In Sal’s controlled and civic vision, Dean immediately held a special leadership because at first introduction, he was full of zeal and the mad passion for life. Dean had spent time in prison and this time gave him a purpose of purposelessness in moving through life. He’s been looking for his wino father for quite some time but without luck. Dean was a ‘holy con-man’ but one contained with a streak of random lightning that saw the pair quickly take to the road and everything it entailed. After a lot of time through the roads of New York, Chicago, San Francisco, Denver and several other towns spent hitchhiking, boozing and having sex with strangers, their desires are soaked up by economical thirst and they have to part from time to time. Dean gets married and has certain responsibilities to take care of and Sal is still as lost as he was before taking the road.


In Sal’s view, Dean’s holiness soon depreciates as distance makes bitter hearts and Dean’s previous outlook of life is changed just like everyone else’s. His hues of an epical hero collapse and he is looked by the narrator himself as a ‘Holy Goof’ and a ‘Beat’; whereas at the start of the saga, he was holy and upbeat. Nevertheless, Sal agrees to take on the road once again with Dean and an acquaintance and the three of them drive down to Mexico. The near climax scene is the swan song of the pair as they discover that the road still has everything they loved about it from the start and perhaps will continue to do so till the end of time. We get a sense that their earlier cynical retort at the road was just a summary of their personal disappointments and failures. Here, on the Mexican border, there is a beautiful marijuana-fused introduction of their time spent with some local Mexicans smoking grass and visiting a Bordello submitting young prostitutes, drinks and Mambo music. Soon, they get out of there and drive up to Mexico City where Dean betrays Sal and leaves him behind to get back to his family.

The end of the novel comes a year later when Dean visits Sal and his girlfriend to come with him to San Francisco but due to unfavourable conditions, the offer is rejected and he has to travel back to West alone. Sal closes this journal of both their lives by sitting on a pier at a sunset looking to the West of America, reminiscing on God, America, and the time spent on the road. He confesses that ‘everyday I think of Dean Moriarty, I even think of Old Dean Moriarty, the father we never found. I think of Dean Moriarty.’

This sum up of Sal Paradise’s never attained Paradise is what makes this work one of the most realistic yet dismal endings in modern literature. I guess, to me, the message here was that you can travel everywhere you want and do whatever pleases you but the problem will always be that when one reaches a certain zenith or a perfect moment, one wouldn’t know what to do for the encore save reflecting back on the former days of glory, reflect on what you were before this moment and what you now, after it. There is a haunting resemblance in this ending to The Catcher in the Rye when Holden Caulfield says, ‘Never tell anyone anything. If you do, you start missing everybody.’
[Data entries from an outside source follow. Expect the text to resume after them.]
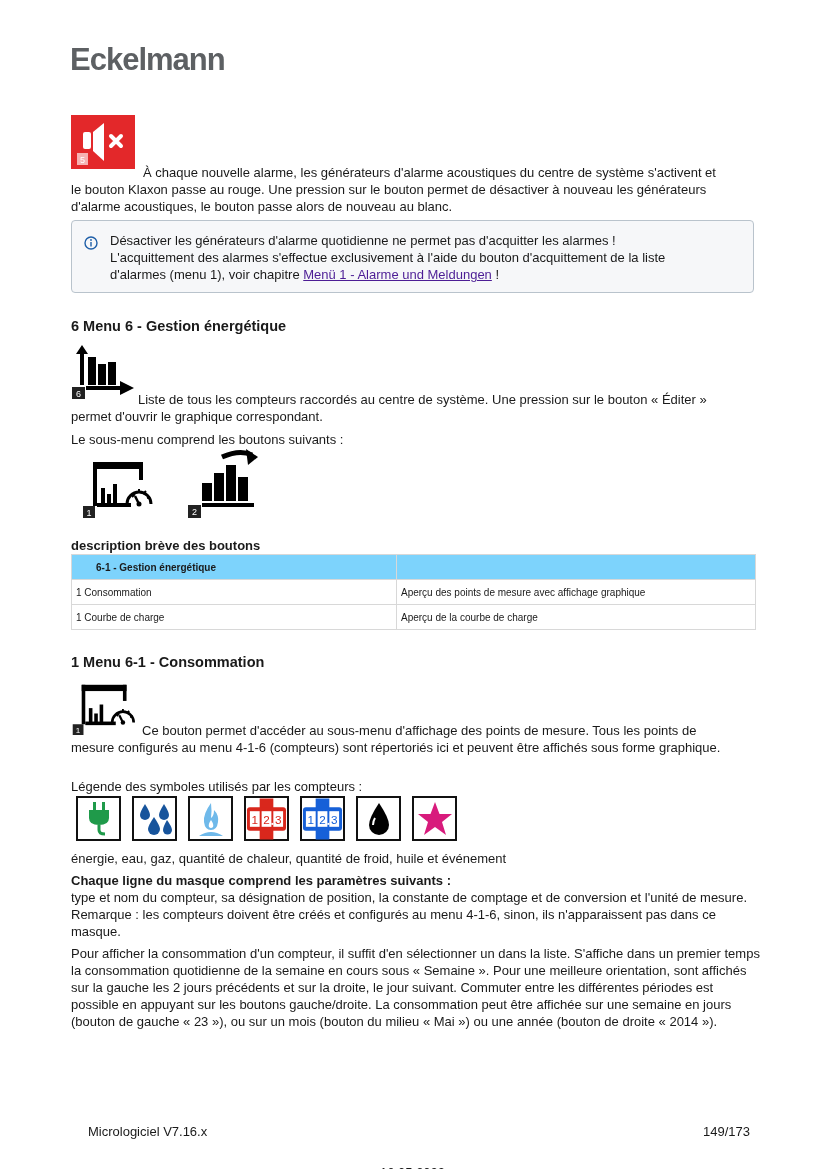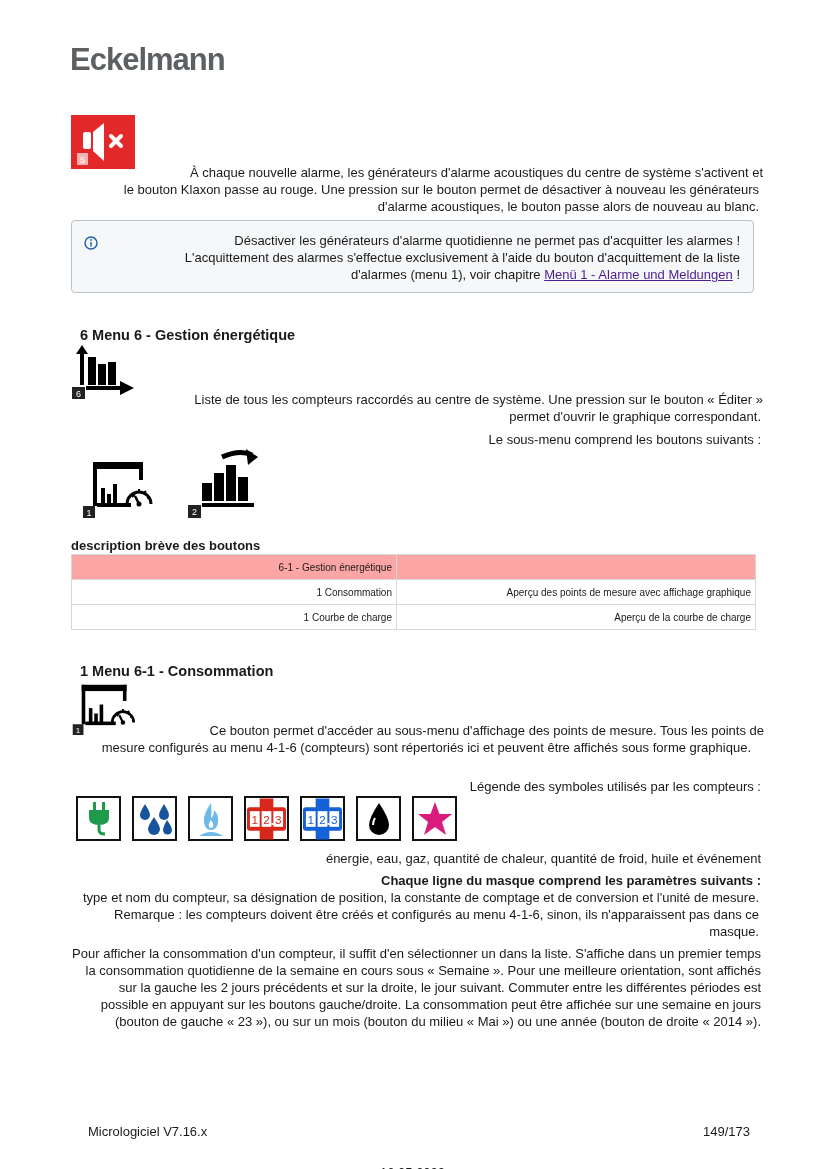--- a/index.html
+++ b/index.html
@@ -5,7 +5,7 @@
   html, body { margin: 0; padding: 0; background: #ffffff; }
   body { width: 827px; height: 1169px; position: relative; overflow: hidden;
          font-family: "Liberation Sans", sans-serif; color: #1a1a1a; font-size: 13px; line-height: 17px; }
-  .abs { position: absolute; text-align: right; }
+  .abs { position: absolute; }
   .logo { left: 70px; top: 42px; font-size: 31px; font-weight: bold; color: #5d6063; letter-spacing: -1px; line-height: 36px; }
   .para { left: 71px; width: 690px; font-size: 13px; line-height: 17px; }
   .note { left: 71px; top: 220px; width: 683px; height: 73px; border: 1px solid #b9c3cc; border-radius: 4px; background: #f6f7f9; box-sizing: border-box; }

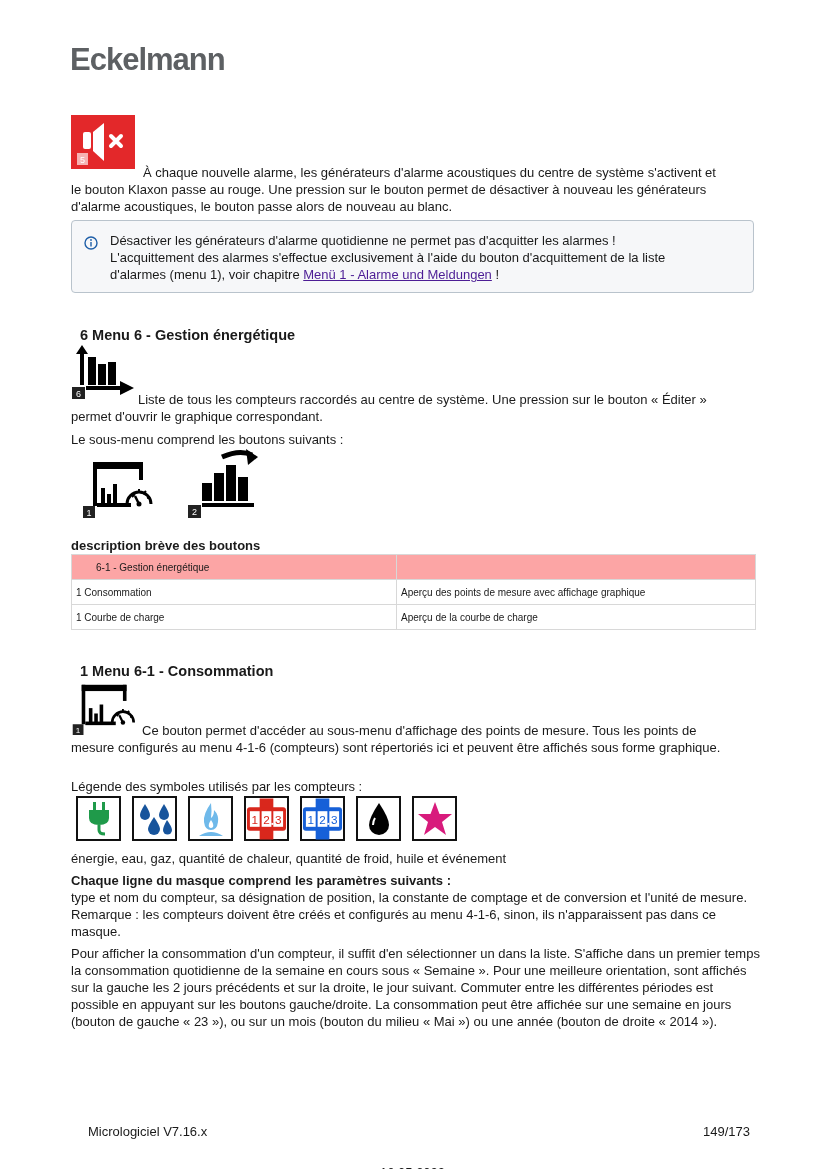--- a/index.html
+++ b/index.html
@@ -12,7 +12,7 @@
   .note-icon { position: absolute; left: 12px; top: 15px; width: 14px; height: 14px; }
   .note-text { position: absolute; left: 38px; top: 11px; width: 630px; font-size: 13px; line-height: 17px; }
   .link { color: #4c1d95; text-decoration: underline; }
-  h2 { margin: 9px; font-size: 14.5px; font-weight: bold; line-height: 18px; }
+  h2 { margin: 0; font-size: 14.5px; font-weight: bold; line-height: 18px; }
   .subhead { font-size: 13px; font-weight: bold; }
   table.desc { border-collapse: collapse; width: 685px; font-size: 10px; }
   table.desc td { border: 1px solid #d8d8d8; padding: 0 4px; height: 24px; vertical-align: middle; }

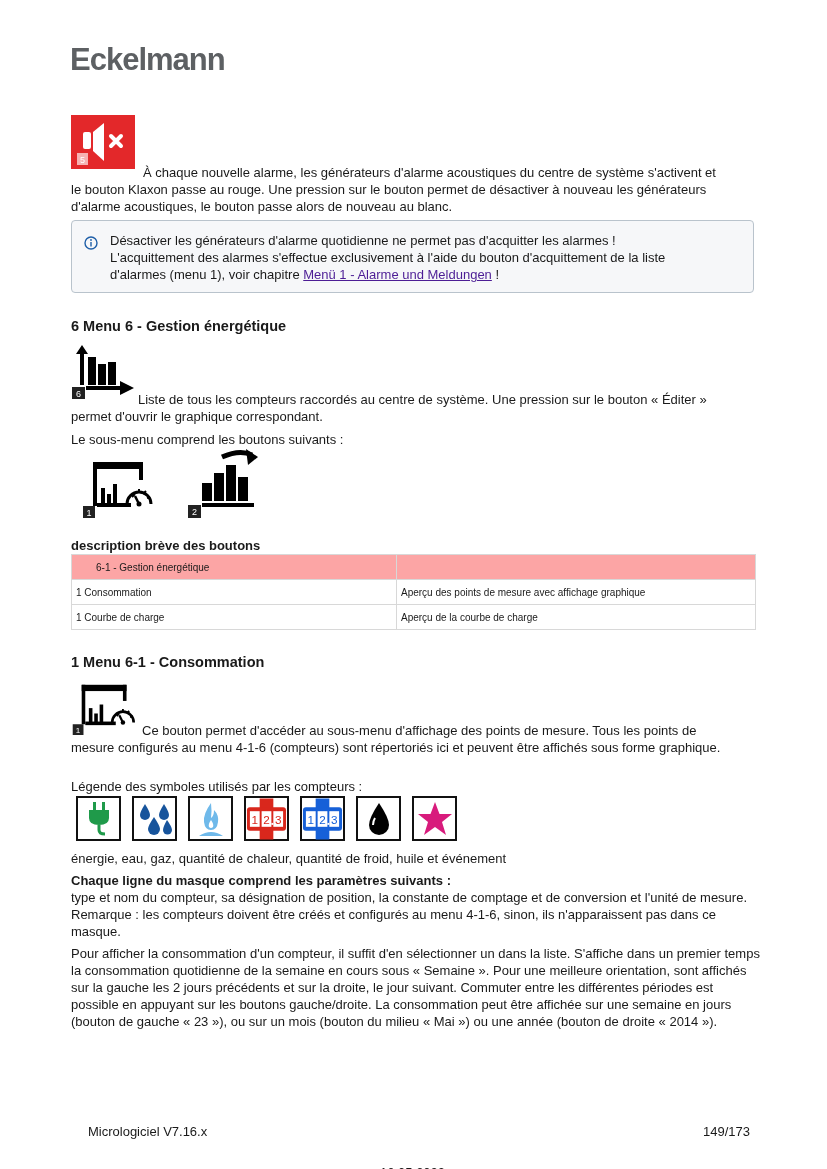--- a/index.html
+++ b/index.html
@@ -16,7 +16,7 @@
   .subhead { font-size: 13px; font-weight: bold; }
   table.desc { border-collapse: collapse; width: 685px; font-size: 10px; }
   table.desc td { border: 1px solid #d8d8d8; padding: 0 4px; height: 24px; vertical-align: middle; }
-  table.desc tr.head td { background: #fca5a5; font-weight: normal; padding-left: 24px; }
+  table.desc tr.head td { background: #7dd3fc; font-weight: bold; padding-left: 24px; }
   table.desc td.c1 { width: 296px; }
   .legend-row { display: flex; gap: 11px; }
   .legend-box { width: 45px; height: 45px; box-sizing: border-box; border: 2px solid #111; background: #fff; display: flex; align-items: center; justify-content: center; }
What makes this piece a work of more interest is the fact that all the events in the book are largely said to be true. Jack Kerouac and Neal Cassady really did hitchhike around America for more than seven years, at the end of which, as the story goes, Kerouac sat down with a creative fury and wrote down the whole of On the Road in only three weeks on a single roll of teletype paper. The teletype paper does exist and was auctioned for $2.4 million dollars. However, the timeline is still disputable. What is important though is not the novel’s process but the end result.

The book went to change the lives of many and will in the years to come because as long as the reader is as ‘mad to live, mad to talk, mad to be saved, desirous of everything at the same time’ and ‘burn, burn, burn’ like the Dean Moriartys of the world…then the road will always provide an answer. For, even on the road to hell, the flowers can make you smile.